Вернуться-то просто. Он помнит дорогу, и если поспешить, то об их с Карой прогулке никто не узнает. И вообще пироги, наверное, уже готовы. У мамы они получаются особыми – высокими, с коричневой сладкой корочкой и желтоватым тестом, из которого ему нравится выковыривать изюм.

Остывшие, они тоже вкусны, но не так…

– Ну… – она облизала пальцы. – О том, что убегу. В город. И там найду своего короля. Он сразу меня узнает, потому что король способен увидеть настоящую королеву. И возьмет меня в жены. У нас будет свое королевство… и много-много денег. Я буду покупать себе всякие вещи. Какие только захочу!

Она под конец уже кричала. Искаженное гневом лицо ее сделалось некрасивым, но лишь на мгновение. Кара всегда успокаивалась очень быстро.

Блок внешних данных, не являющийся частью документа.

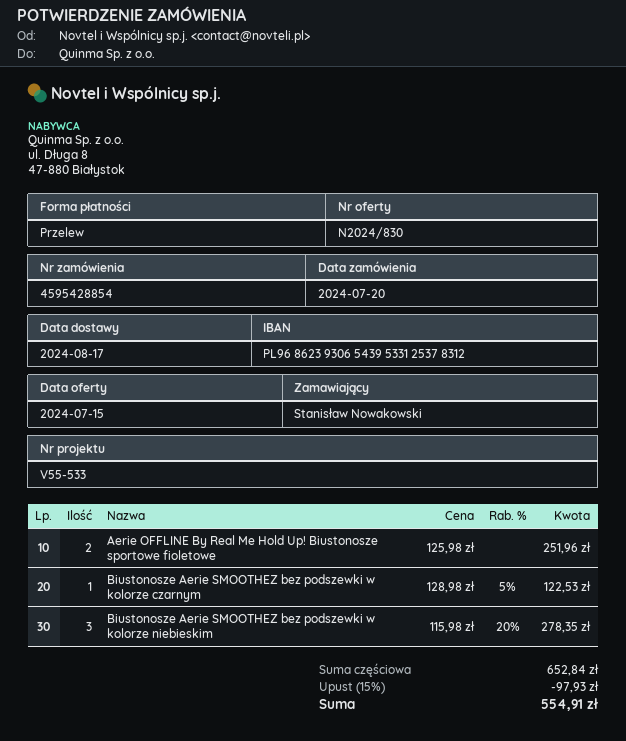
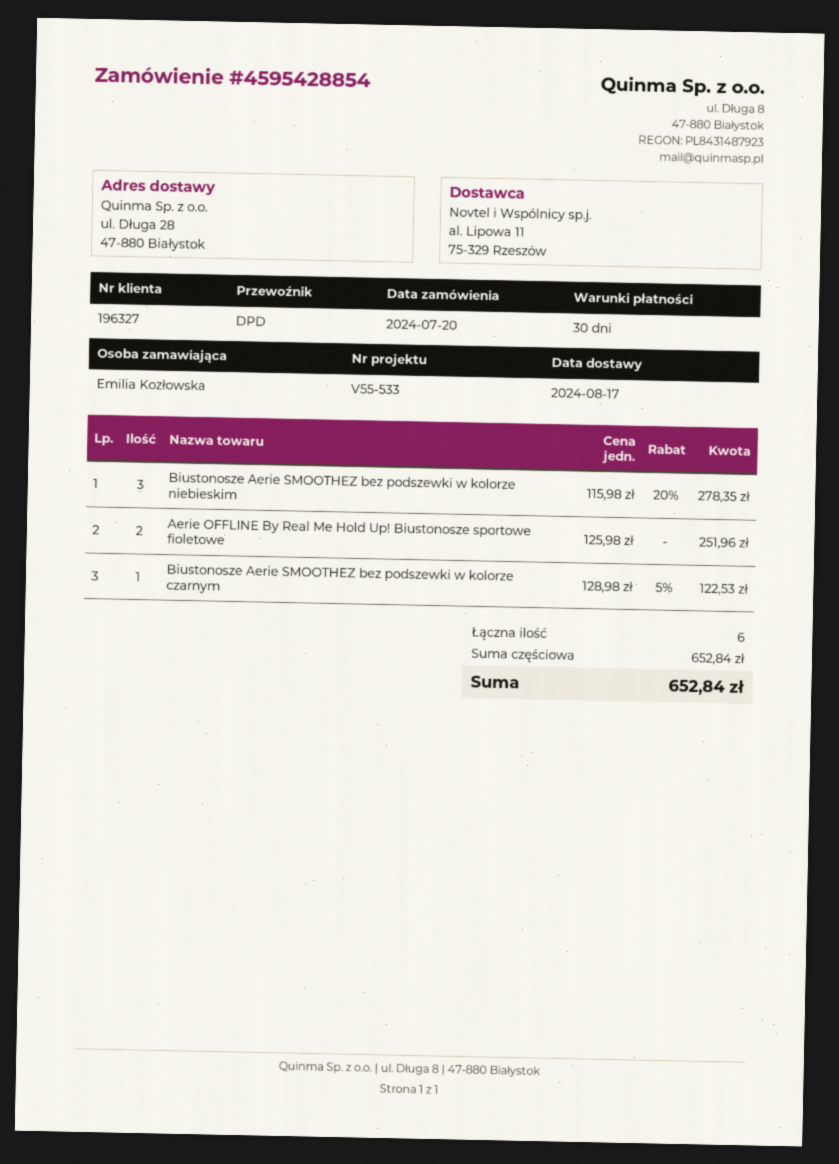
ordered by: Stanisław Nowakowski -> Emilia Kozłowska
discount: 15% = 97.93 -> none
total: 554.91 -> 652.84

– Тебе не понять, – буркнула она. – Забирай свое варенье. Скисло.

Это было неправдой.

В тот раз их остановили в километре от деревни. И отец уже не ругал его, а мать – не плакала. Они заперли дверь и окно тоже, надеясь, что это предотвратит побег, если вдруг у него все еще останется желание бежать. Но Ланселот слишком устал. Он рухнет в кровать и, забравшись под одеяло, будет думать о том, какая же у него мечта.

Велик новый?

Это не мечта. Отец обещал купить на следующий год. В этом-то лето почти закончилось.

Или стать самым сильным? Зачем?

На пятерки следующий год закончить?

Этого мама хотела бы… а у него самого неужели нет ни одной пусть бы самой простой мечты? Но потом он понял: его мечта – его королева. И это было правильно.


Леху подмывало признаться. С самого утра. Или, точнее, даже с вечера. Разговор со Славиком оставил мерзковатый осадок на душе, который за ночь не растворился, но закостенел.

Это ж какой надо быть скотиной, чтобы человека под удар поставить?

Зеркала отражали, какой именно.

И Леха отворачивался, не желая видеть себя. Глядел на Алину, но тоже оказалось – не мог. Она же думает, что по-честному все… как теперь быть?

Леха не знал.

– Прикольная деваха, – Сашка плюхнулась на соседний стул и закинула ногу на ногу. Коротенький подол задрался, приоткрыв ажурную резинку чулка. – Толстая только. Тебе толстые нравятся?

Сашка всегда была бедовой. Курить начала первой, тыря сигареты у папашки, и когда случалось попадаться, врала напропалую. Все равно была порота, но ни красть, ни врать не переставала.

С ней вышло как-то переспать, не то по пьянке, не то по дружбе – Леха уже и не помнил, – но знал, что вышло это не только у него, и потому особо в голову не брал.